--- Records Enclosed Below ---

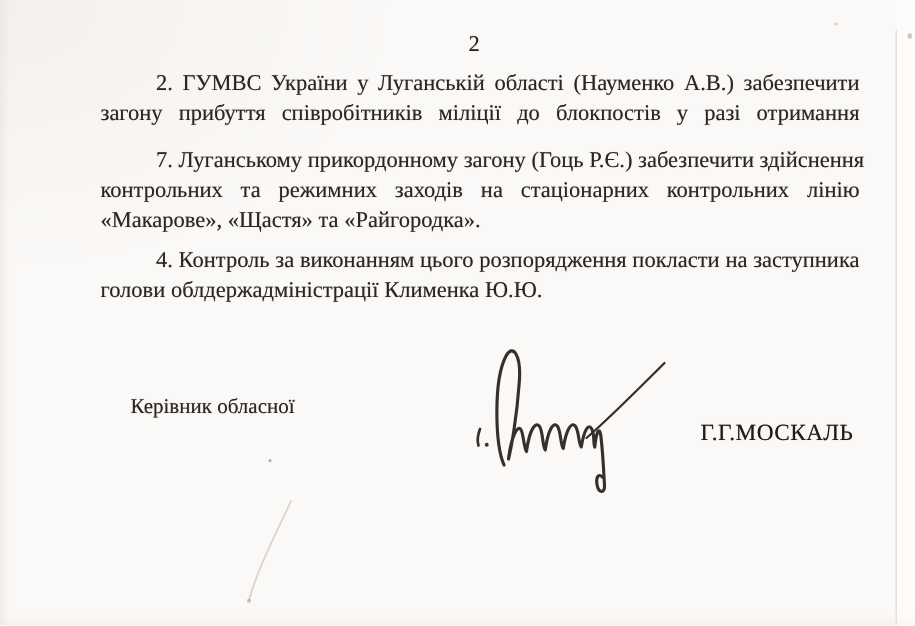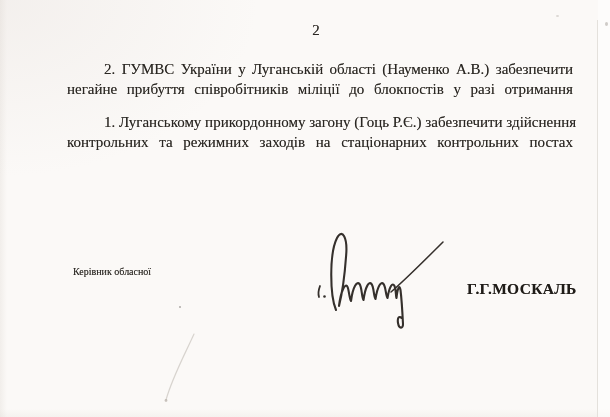"2. ГУМВС України у Луганській" .para { margin: 13px 0 0 0 -> 0 0 0 0 }
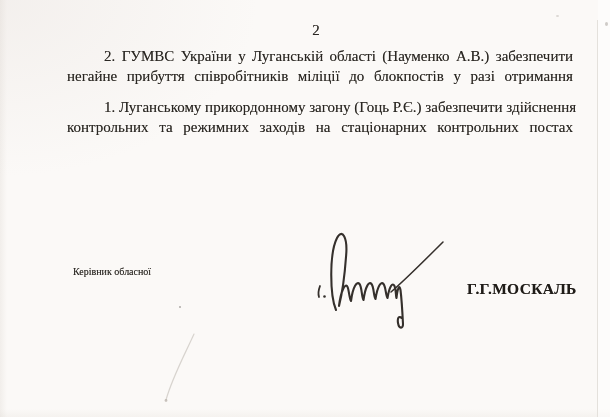"негайне прибуття співробітників міліції" div.line { text: негайне -> загону }
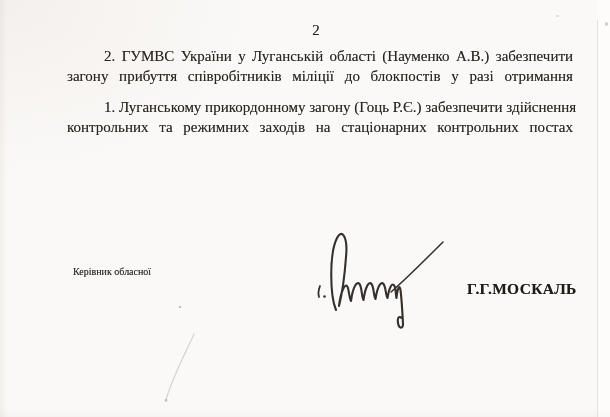"1. Луганському прикордонному загону" div.line { text: 1 -> 7 }
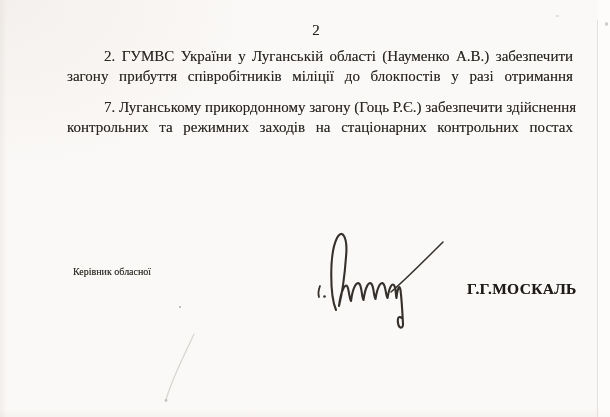"контрольних та режимних заходів на" div.line { text: постах -> лінію }
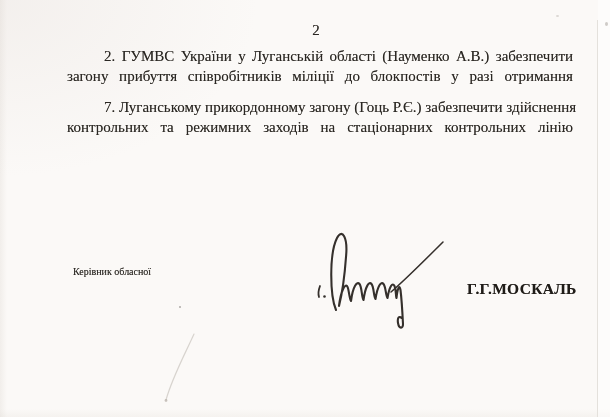"«Макарове», «Щастя» та «Райгородка»." div.line { html: none -> <div>«Макарове», «Щастя» та «Райгородка».</div> }
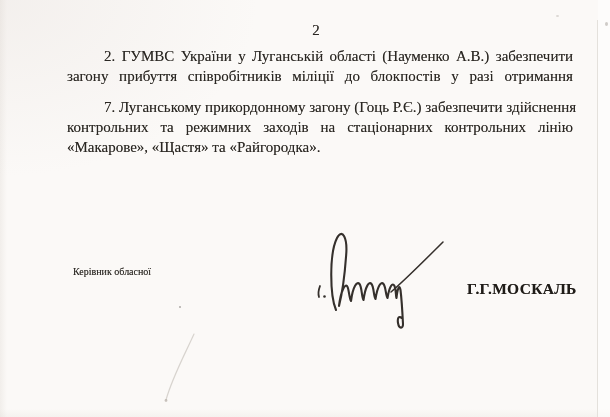"4. Контроль за виконанням цього" div.para { html: none -> <div> <div>4. Контроль за виконанням цього розпорядження покласти на заступника</div> <div>голови облдержадміністрації Клименка Ю.Ю.</div> </div> }
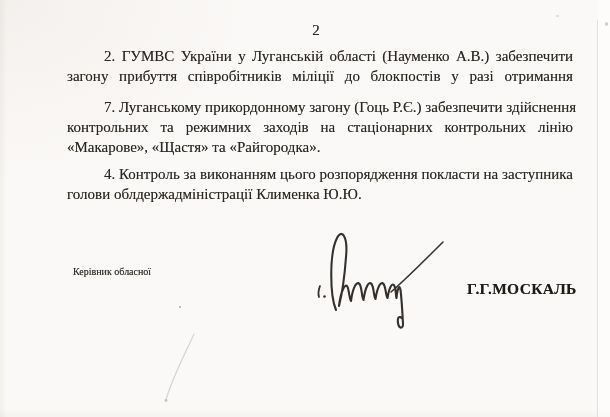"Керівник обласної" .sig-title { font-size: 10px -> 14px; left: 73px -> 87px }
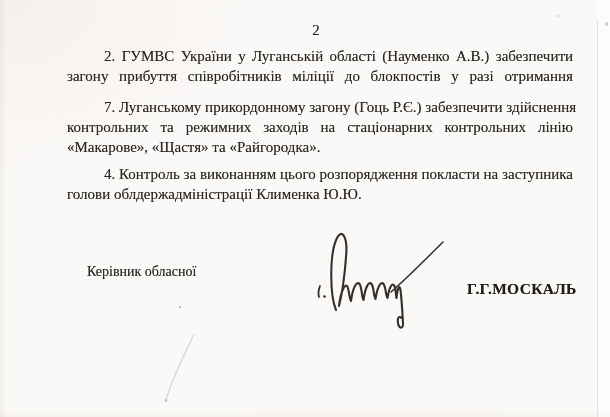"Г.Г.МОСКАЛЬ" .sig-name { font-weight: bold -> normal }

--- End of Enclosed Records ---

— Task statement —
Will you restate every entry word for word and omit the images?

— Reply to the exercise —
"2. ГУМВС України у Луганській" .para { margin: 13px 0 0 0 -> 0 0 0 0 }
"негайне прибуття співробітників міліції" div.line { text: негайне -> загону }
"1. Луганському прикордонному загону" div.line { text: 1 -> 7 }
"контрольних та режимних заходів на" div.line { text: постах -> лінію }
"«Макарове», «Щастя» та «Райгородка»." div.line { html: none -> <div>«Макарове», «Щастя» та «Райгородка».</div> }
"4. Контроль за виконанням цього" div.para { html: none -> <div> <div>4. Контроль за виконанням цього розпорядження покласти на заступника</div> <div>голови облдержадміністрації Клименка Ю.Ю.</div> </div> }
"Керівник обласної" .sig-title { font-size: 10px -> 14px; left: 73px -> 87px }
"Г.Г.МОСКАЛЬ" .sig-name { font-weight: bold -> normal }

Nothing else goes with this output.